Breast cancer is a leading cause of cancer deaths in women worldwide1,2. It accounts for 30% of all new cancer diagnoses and 14% of all cancer deaths in women2. Although the 5-year survival rate for breast cancer patients has improved due to surgery, chemotherapy and radiotherapy, severe side effects and drug resistance have become major challenges in clinical practice3. Therefore, the identification of novel drugs for the treatment of breast cancer is urgently needed.
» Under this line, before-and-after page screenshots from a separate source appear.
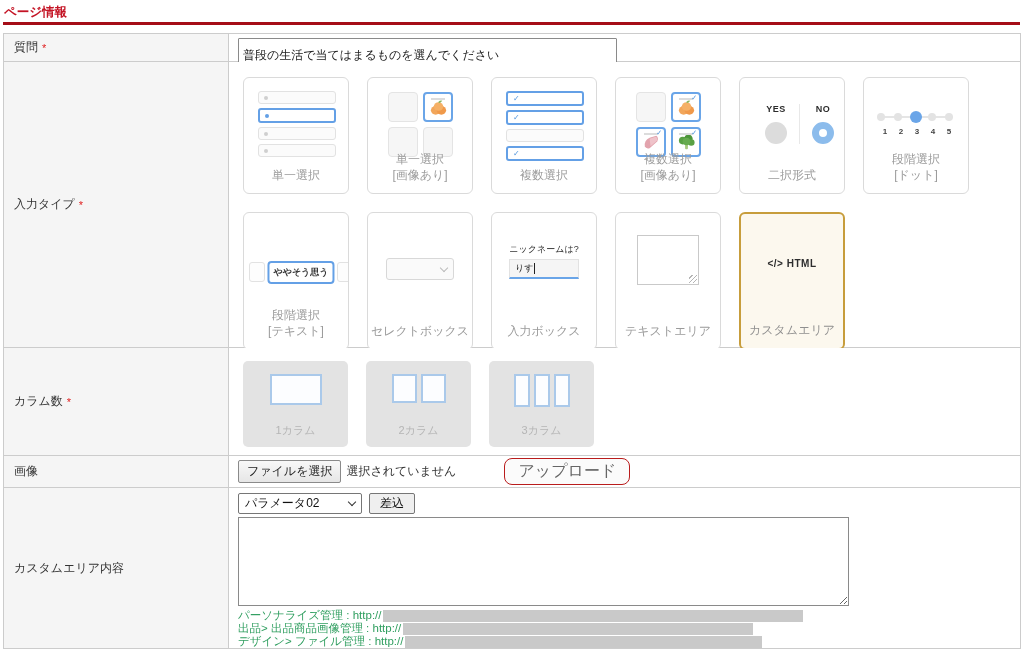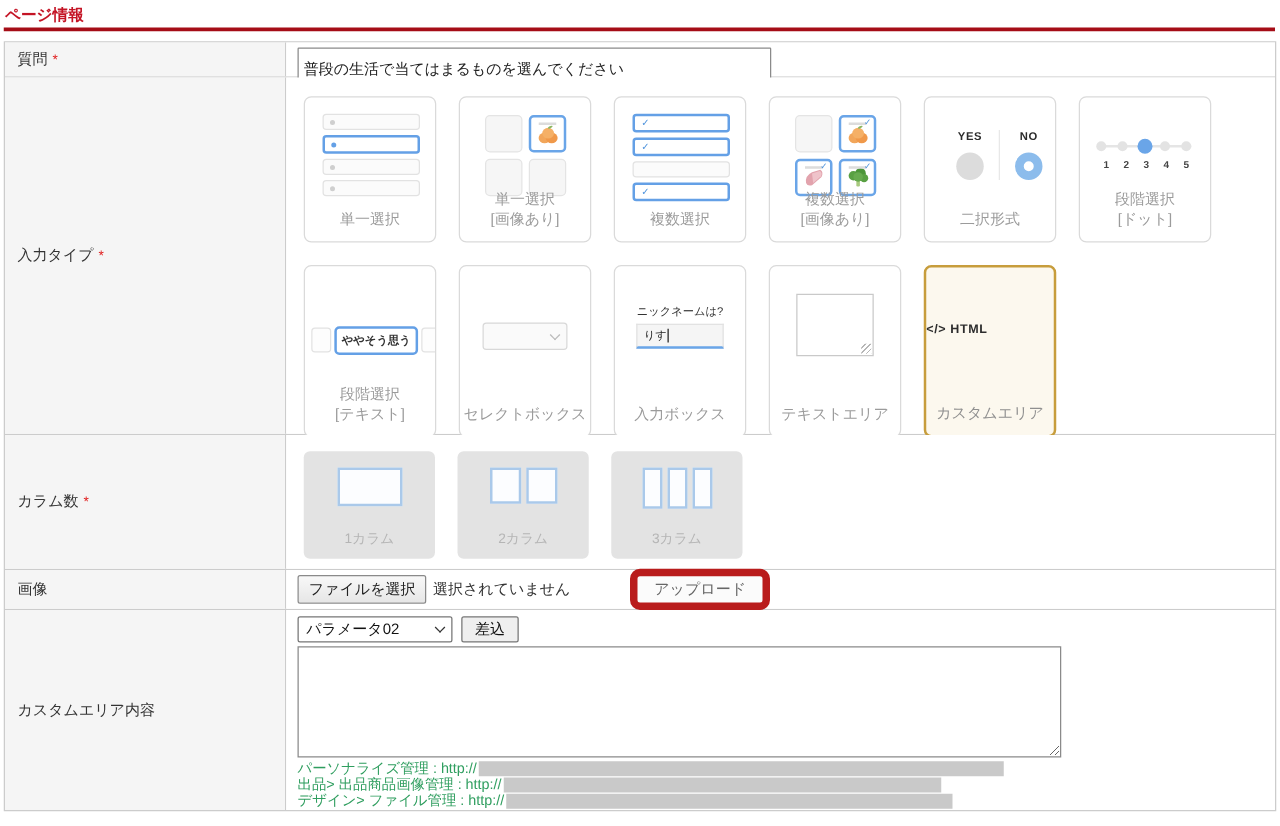--- a/index.html
+++ b/index.html
@@ -101,40 +101,40 @@
     display:flex; align-items:center; padding-left:5px; font-size:9px; color:#222; }
   .caret { display:inline-block; width:1px; height:11px; background:#222; margin-left:1px; }
 
   
   .mini-ta { position:absolute; top:22px; left:50%; transform:translateX(-50%); width:62px; height:50px;
     border:1px solid #c9c9c9; background:#fff; }
   .rz { position:absolute; right:1px; bottom:1px; width:8px; height:8px;
     background:repeating-linear-gradient(135deg, transparent 0 2px, #b5b5b5 2px 3px); }
 
   
-  .html-badge { position:absolute; top:44px; left:0; right:0; text-align:left;
+  .html-badge { position:absolute; top:44px; left:0; right:0; text-align:center;
     font-size:10px; font-weight:bold; color:#2d2d2d; letter-spacing:.5px; }
 
   
   .colcards { display:flex; gap:18px; padding:13px 0 0 14px; }
   .col-card { width:105px; height:86px; background:#e3e3e3; border-radius:5px; position:relative; cursor:pointer; }
   .col-graphic { position:absolute; top:13px; left:0; right:0; display:flex; justify-content:center; gap:4px; }
   .cbox { background:#fcfdff; border:2px solid #aac9ea; }
   .cbox.one { width:52px; height:31px; }
   .cbox.two { width:25px; height:29px; }
   .cbox.three { width:16px; height:33px; }
   .col-label { position:absolute; bottom:9px; left:0; right:0; text-align:center; font-size:11px; color:#b5b5b5; }
 
   
   .image-row-content { display:flex; align-items:center; height:100%; padding-left:9px; }
   .file-btn { border:1px solid #8a8a8a; background:linear-gradient(#f8f8f8,#e6e6e6); border-radius:2px;
     font-size:12px; color:#222; padding:2px 8px; cursor:pointer; }
   .no-file { font-size:12px; color:#333; margin-left:5px; }
-  .upload-btn { margin-left:48px; border:6px solid #b91c1c; background:#fbfbfb; border-radius:8px;
-    font-size:12px; color:#666; padding:2px 13px; cursor:pointer; }
+  .upload-btn { margin-left:48px; border:1px solid #b91c1c; background:#fbfbfb; border-radius:8px;
+    font-size:16px; color:#666; padding:2px 13px; cursor:pointer; }
 
   
   .custom-content { padding:5px 0 0 9px; }
   .param-row { display:flex; gap:7px; align-items:center; }
   .param-select { width:124px; height:21px; border:1px solid #767676; border-radius:2px; background:#fff;
     display:flex; align-items:center; justify-content:space-between; padding:0 6px; font-size:12px; color:#111; cursor:pointer; }
   .sel-chev { width:6px; height:6px; border-right:1.6px solid #333; border-bottom:1.6px solid #333;
     transform:rotate(45deg); margin-top:-3px; }
   .insert-btn { height:21px; border:1px solid #767676; background:#efefef; border-radius:2px;
     font-size:12px; color:#111; padding:0 10px; cursor:pointer; }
Reactive oxygen species (ROS) are derived from the metabolism of oxygen and included superoxide anion radicals, singlet oxygen and hydrogen peroxide4,5. In resting cells, ROS are in balance with biochemical antioxidants. A moderate increase in ROS is critical for cell proliferation and differentiation, whereas excessive levels of ROS generation may result in cell death6,7,8. Accumulating evidence has suggested that chemotherapeutic agents induce cell death by enhancing ROS generation8,9. ROS have been demonstrated to trigger the activation of the apoptosis signal-regulating kinase 1 (ASK1)/mitogen activated protein kinase (MAPK) signaling pathway10,11. ASK1, a serine/threonine protein kinase, participates in cell differentiation and apoptosis12. Its activity is regulated during multiple processes, including dimerization, autophosphorylation, and protein-protein interactions13. Under nonstressed conditions, ASK1 activity was blocked upon binding to thioredoxin-1 (Trx-1)13. Once activated, ASK1 dissociates from Trx-1 and induces cell death by activating the c-jun-NH2-kinase (JNK) and p38 MAPK pathways14.

Pristimerin, a natural quinone methide triterpenoid extracted from various plant species in the Celastraceae and Hippocrateaceae families, may be a potential anticancer drug against various types of cancer cell lines15,16,17,18. In this study, we explored the effects and mechanisms of action of pristimerin on breast cancer in vitro and in vivo. We showed that pristimerin triggered G1 phase arrest, apoptosis and autophagy, and these triggered responses were mediated by ROS/ASK1/JNK signaling cascades.

Results

Pristimerin inhibits cell growth and induces cell cycle G1 arrest in breast cancer cells

To determine the inhibitory effects of pristimerin in breast cancer cells, MDA-MB-231 and MDA-MB-468 cells were treated with various concentrations of pristimerin for 24, 48 and 72 h, and a CCK-8 assay was then performed. Pristimerin inhibited cell viability in a dose- and time-dependent manner (Fig. 1a). Interestingly, immortalized breast epithelial cells of the MCF-10A line showed strong resistance to pristimerin (Fig. 1b). Colony formation assay showed that pristimerin significantly decreased the number of colonies in both types of cells (Fig. 1c). These results suggest that pristimerin inhibits the growth of breast cancer cells in a dose- and time-dependent manner and has fewer cytotoxic effects in normal breast cells.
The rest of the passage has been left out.